* _PROBLEM STATEMENT_:
When the word "Liberation" shows up in a line of the data below, copy that whole line.

Records from a collection
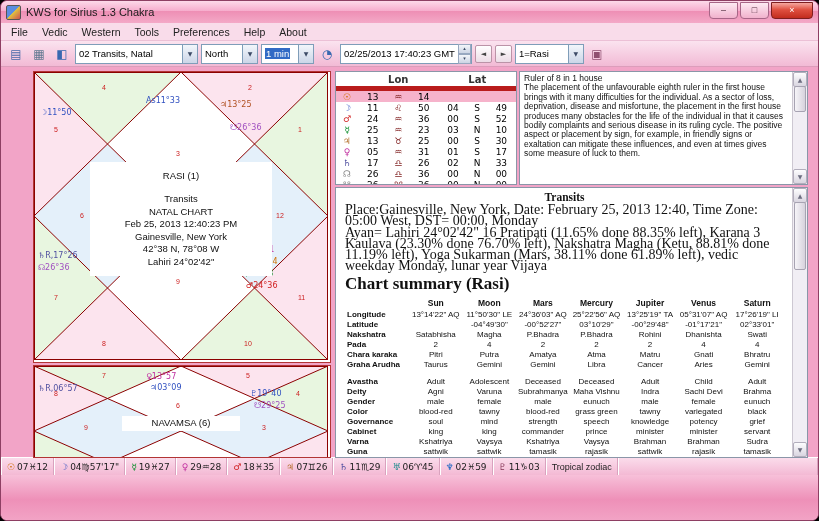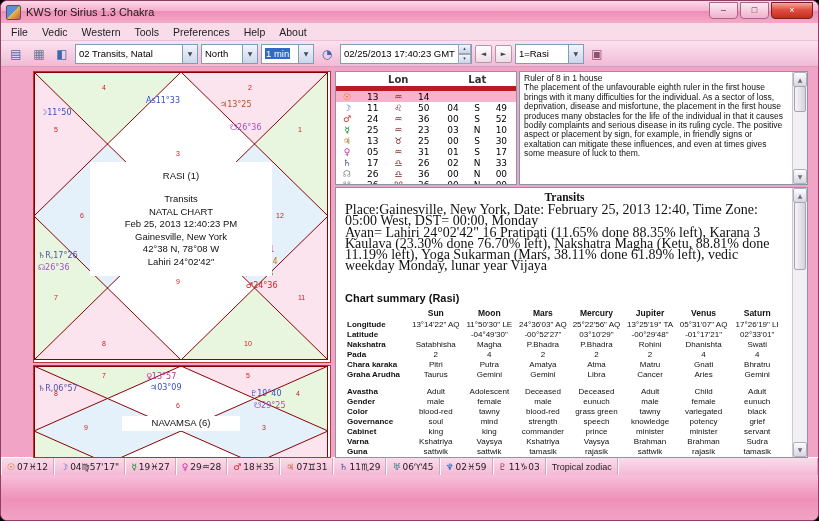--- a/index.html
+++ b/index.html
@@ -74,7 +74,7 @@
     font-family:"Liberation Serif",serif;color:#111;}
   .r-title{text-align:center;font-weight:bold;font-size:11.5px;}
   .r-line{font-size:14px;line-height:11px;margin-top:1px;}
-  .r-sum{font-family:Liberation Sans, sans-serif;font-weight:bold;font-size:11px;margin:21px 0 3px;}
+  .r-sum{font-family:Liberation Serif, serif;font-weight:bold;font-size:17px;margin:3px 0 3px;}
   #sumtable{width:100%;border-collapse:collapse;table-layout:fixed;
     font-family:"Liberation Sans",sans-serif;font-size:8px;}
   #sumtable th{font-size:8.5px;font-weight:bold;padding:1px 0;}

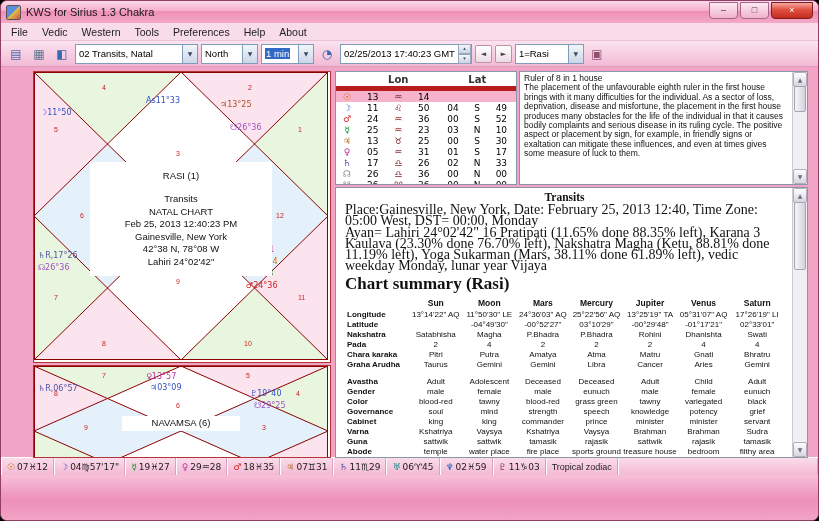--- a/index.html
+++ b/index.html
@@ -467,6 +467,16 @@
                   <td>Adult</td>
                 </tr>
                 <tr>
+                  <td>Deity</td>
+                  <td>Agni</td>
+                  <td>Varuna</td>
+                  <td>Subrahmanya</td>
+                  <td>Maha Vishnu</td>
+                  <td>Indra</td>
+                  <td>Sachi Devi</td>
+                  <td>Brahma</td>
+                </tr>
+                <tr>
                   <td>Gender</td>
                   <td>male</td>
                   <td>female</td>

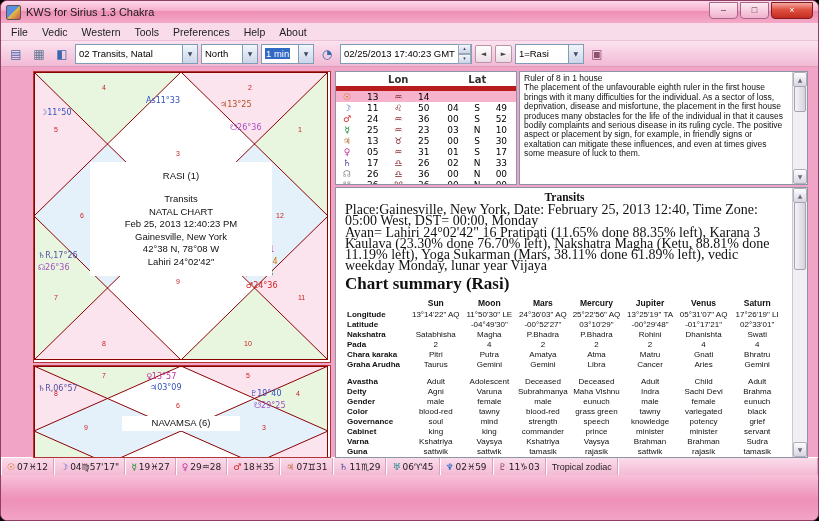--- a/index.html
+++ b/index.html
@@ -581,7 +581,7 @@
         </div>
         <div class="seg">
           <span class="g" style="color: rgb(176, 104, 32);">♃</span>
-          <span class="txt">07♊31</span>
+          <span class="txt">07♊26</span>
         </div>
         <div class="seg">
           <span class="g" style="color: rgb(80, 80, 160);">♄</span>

* _OUTPUT_:
     font-family:"Liberation Serif",serif;color:#111;}
-  .r-sum{font-family:Liberation Sans, sans-serif;font-weight:bold;font-size:11px;margin:21px 0 3px;}
+  .r-sum{font-family:Liberation Serif, serif;font-weight:bold;font-size:17px;margin:3px 0 3px;}
     font-family:"Liberation Sans",sans-serif;font-size:8px;}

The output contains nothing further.